Description of the task:
Your task is to copy the listing exactly, with the pictures left out.

((

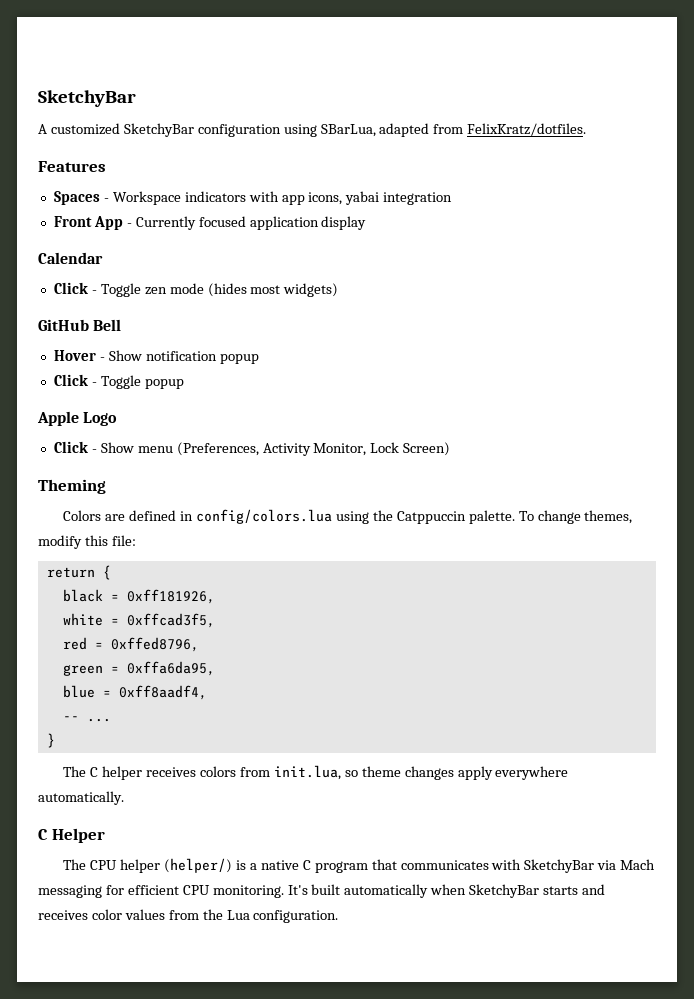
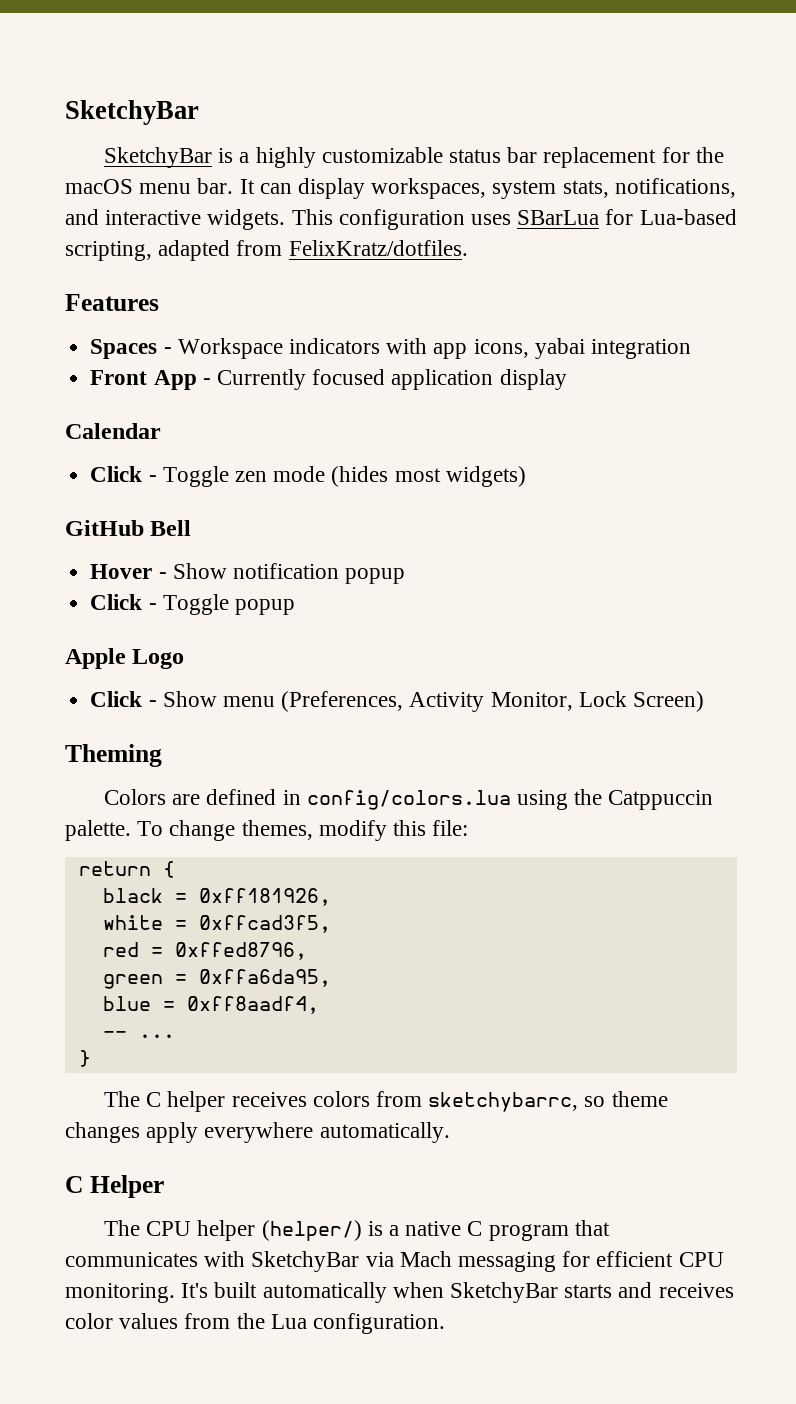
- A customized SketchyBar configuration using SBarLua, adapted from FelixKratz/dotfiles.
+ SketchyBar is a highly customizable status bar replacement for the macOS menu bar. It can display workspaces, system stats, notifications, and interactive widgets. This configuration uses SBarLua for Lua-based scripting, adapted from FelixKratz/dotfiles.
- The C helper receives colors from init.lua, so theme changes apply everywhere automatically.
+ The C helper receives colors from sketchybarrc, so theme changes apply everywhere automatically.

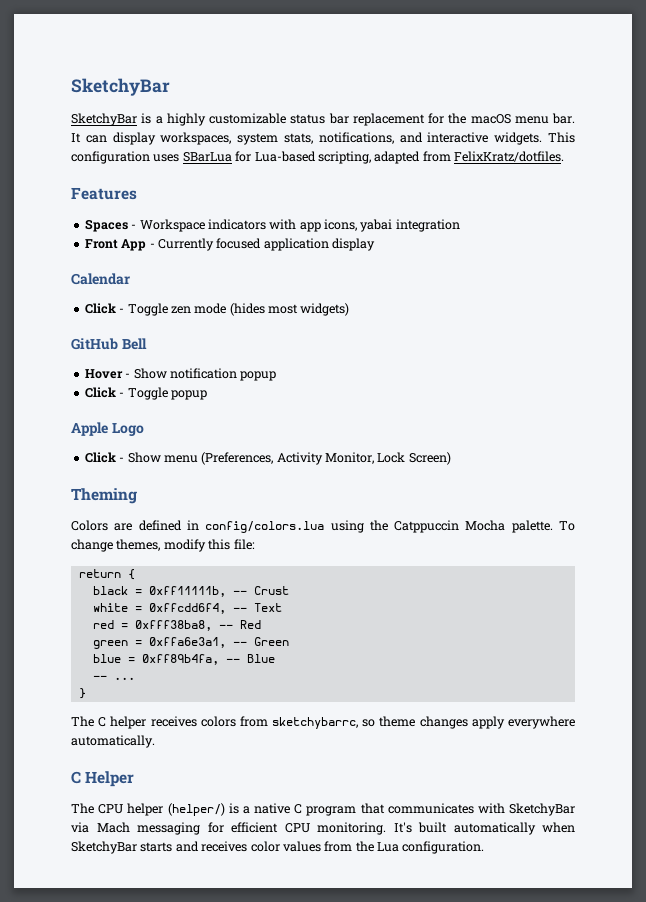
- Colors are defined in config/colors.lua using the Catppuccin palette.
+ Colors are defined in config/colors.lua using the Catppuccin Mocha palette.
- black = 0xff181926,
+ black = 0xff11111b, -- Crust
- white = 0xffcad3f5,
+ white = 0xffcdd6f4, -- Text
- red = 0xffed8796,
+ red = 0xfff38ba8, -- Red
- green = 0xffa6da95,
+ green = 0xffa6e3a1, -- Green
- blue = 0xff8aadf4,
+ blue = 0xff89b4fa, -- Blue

))

Answer to this problem:
- A customized SketchyBar configuration using SBarLua, adapted from FelixKratz/dotfiles.
+ SketchyBar is a highly customizable status bar replacement for the macOS menu bar. It can display workspaces, system stats, notifications, and interactive widgets. This configuration uses SBarLua for Lua-based scripting, adapted from FelixKratz/dotfiles.
- The C helper receives colors from init.lua, so theme changes apply everywhere automatically.
+ The C helper receives colors from sketchybarrc, so theme changes apply everywhere automatically.

- Colors are defined in config/colors.lua using the Catppuccin palette.
+ Colors are defined in config/colors.lua using the Catppuccin Mocha palette.
- black = 0xff181926,
+ black = 0xff11111b, -- Crust
- white = 0xffcad3f5,
+ white = 0xffcdd6f4, -- Text
- red = 0xffed8796,
+ red = 0xfff38ba8, -- Red
- green = 0xffa6da95,
+ green = 0xffa6e3a1, -- Green
- blue = 0xff8aadf4,
+ blue = 0xff89b4fa, -- Blue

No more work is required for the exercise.